[Data extracted from a collection]
::::::::::
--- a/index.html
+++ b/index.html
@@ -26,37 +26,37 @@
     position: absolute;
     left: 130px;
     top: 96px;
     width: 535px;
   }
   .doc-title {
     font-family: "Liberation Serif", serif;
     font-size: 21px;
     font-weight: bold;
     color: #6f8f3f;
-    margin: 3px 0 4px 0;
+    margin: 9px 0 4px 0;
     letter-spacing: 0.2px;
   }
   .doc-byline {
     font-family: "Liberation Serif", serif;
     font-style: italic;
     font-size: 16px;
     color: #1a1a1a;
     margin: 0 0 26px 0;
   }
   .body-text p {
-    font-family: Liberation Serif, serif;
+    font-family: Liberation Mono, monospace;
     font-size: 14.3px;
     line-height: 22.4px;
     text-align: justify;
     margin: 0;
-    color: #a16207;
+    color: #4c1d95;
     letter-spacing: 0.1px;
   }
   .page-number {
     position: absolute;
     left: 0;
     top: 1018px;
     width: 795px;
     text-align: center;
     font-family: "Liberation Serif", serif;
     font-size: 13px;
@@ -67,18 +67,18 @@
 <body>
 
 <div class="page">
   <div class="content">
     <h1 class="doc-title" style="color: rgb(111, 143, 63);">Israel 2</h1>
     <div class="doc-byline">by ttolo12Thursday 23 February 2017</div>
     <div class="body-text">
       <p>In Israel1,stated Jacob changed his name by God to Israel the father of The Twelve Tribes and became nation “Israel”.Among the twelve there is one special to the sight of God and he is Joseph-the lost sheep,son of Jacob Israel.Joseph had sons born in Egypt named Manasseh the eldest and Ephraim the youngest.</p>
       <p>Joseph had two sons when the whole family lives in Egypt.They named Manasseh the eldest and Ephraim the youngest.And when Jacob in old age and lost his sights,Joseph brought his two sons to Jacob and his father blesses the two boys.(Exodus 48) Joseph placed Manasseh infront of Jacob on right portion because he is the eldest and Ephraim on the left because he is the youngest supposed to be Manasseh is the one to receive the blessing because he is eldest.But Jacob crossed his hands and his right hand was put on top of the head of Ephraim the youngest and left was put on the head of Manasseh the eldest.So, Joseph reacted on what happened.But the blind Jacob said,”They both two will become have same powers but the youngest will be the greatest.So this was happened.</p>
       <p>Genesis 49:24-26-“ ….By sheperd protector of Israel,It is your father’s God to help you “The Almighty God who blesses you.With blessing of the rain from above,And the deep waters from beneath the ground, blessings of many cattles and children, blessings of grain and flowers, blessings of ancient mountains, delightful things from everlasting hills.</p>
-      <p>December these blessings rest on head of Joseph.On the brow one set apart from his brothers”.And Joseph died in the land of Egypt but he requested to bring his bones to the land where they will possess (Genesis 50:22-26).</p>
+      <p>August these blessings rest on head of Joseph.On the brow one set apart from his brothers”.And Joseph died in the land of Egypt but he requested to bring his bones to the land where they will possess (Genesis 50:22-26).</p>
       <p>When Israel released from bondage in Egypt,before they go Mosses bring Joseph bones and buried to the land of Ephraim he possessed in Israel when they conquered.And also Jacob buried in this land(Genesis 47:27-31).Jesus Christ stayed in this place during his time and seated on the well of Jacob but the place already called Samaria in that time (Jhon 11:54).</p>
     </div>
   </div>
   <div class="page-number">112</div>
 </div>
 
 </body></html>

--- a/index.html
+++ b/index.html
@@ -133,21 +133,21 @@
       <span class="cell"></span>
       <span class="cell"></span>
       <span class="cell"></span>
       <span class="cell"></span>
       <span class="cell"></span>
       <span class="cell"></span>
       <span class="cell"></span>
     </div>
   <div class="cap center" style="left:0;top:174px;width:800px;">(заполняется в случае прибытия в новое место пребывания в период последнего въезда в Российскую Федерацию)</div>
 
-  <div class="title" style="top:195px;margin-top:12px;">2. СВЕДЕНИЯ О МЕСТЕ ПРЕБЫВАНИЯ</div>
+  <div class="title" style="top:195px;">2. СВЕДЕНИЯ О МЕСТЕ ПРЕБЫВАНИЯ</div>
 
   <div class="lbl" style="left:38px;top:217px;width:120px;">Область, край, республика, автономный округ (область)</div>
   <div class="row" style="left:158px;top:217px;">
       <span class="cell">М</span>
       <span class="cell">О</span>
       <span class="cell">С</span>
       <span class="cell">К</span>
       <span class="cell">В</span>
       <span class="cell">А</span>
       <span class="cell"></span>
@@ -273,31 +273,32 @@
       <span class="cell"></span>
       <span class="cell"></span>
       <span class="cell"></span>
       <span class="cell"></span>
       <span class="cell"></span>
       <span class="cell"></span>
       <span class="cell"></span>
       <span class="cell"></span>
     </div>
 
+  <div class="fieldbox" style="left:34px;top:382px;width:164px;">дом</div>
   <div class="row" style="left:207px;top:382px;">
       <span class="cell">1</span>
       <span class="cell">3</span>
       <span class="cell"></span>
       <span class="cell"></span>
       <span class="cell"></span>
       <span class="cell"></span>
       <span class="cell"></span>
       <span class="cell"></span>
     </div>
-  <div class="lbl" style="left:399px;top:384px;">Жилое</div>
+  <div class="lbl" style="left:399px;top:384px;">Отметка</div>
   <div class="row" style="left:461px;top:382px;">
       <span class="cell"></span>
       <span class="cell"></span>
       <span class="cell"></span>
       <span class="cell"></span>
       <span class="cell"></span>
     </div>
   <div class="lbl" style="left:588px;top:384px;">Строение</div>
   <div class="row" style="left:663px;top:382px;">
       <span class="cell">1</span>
::::::::::
**YOUR OBJECTIVE:** Copy each line above holding "where".

**EXPECTED ANSWER:**
-      <p>December these blessings rest on head of Joseph.On the brow one set apart from his brothers”.And Joseph died in the land of Egypt but he requested to bring his bones to the land where they will possess (Genesis 50:22-26).</p>
+      <p>August these blessings rest on head of Joseph.On the brow one set apart from his brothers”.And Joseph died in the land of Egypt but he requested to bring his bones to the land where they will possess (Genesis 50:22-26).</p>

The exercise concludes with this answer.